Majorana bound states in non-homogeneous semiconductor nanowires
Christopher Moore, Tudor D. Stanescu, and Sumanta Tewari

TL;DR
This paper shows that non-homogeneous semiconductor nanowires can host low-energy Majorana-like states without topological phase transitions, complicating their experimental identification through charge transport measurements.
Contribution
It reveals that overlapping Majorana bound states can appear in trivial regimes, challenging the uniqueness of topological Majorana zero modes in experiments.
Findings
Overlapping MBSs are common in non-homogeneous nanowires.
Charge transport cannot reliably distinguish trivial MBSs from topological MZMs.
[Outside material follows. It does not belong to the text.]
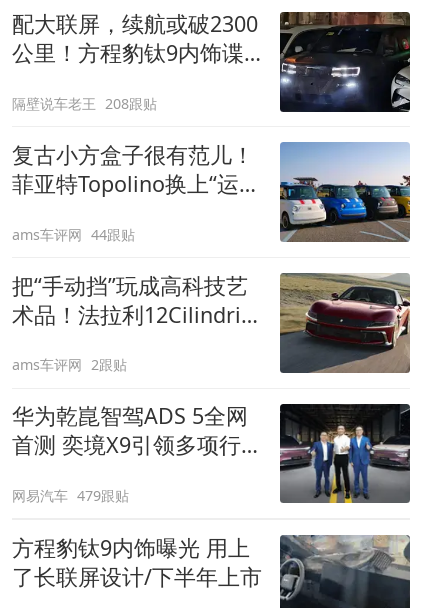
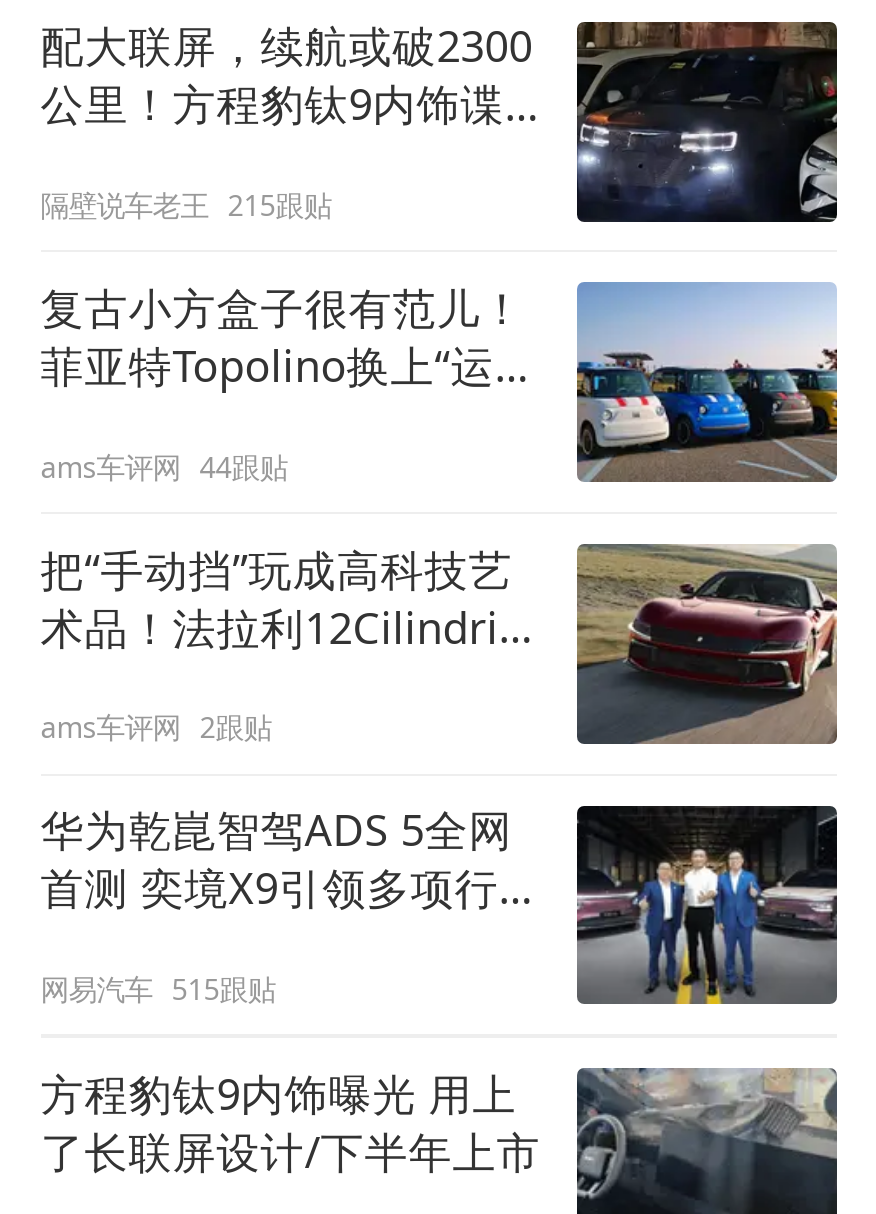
- 隔壁说车老王 208跟贴
+ 隔壁说车老王 215跟贴

- 网易汽车 479跟贴
+ 网易汽车 515跟贴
Smooth potential variations lead to a continuum from ABSs to weakly overlapping MBSs.
Abstract
We demonstrate that partially overlapping Majorana bound states (MBSs) represent a generic low-energy feature that emerges in non-homogeneous semiconductor nanowires coupled to superconductors in the presence of a Zeeman field. The emergence of these low-energy modes is not correlated with any topological quantum phase transition that the system may undergo as the Zeeman field and other control parameters are varied. Increasing the characteristic length scale of the variations in the potential leads to a continuous evolution from strongly overlapping MBSs, which can be viewed as "regular" Andreev bound states (ABSs) that cross zero energy, to well separated weakly overlapping MBSs, which have nearly zero energy in a significant range of parameters and generate signatures similar to the non-degenerate zero-energy Majorana zero modes (MZMs) that emerge in the topological superconducting…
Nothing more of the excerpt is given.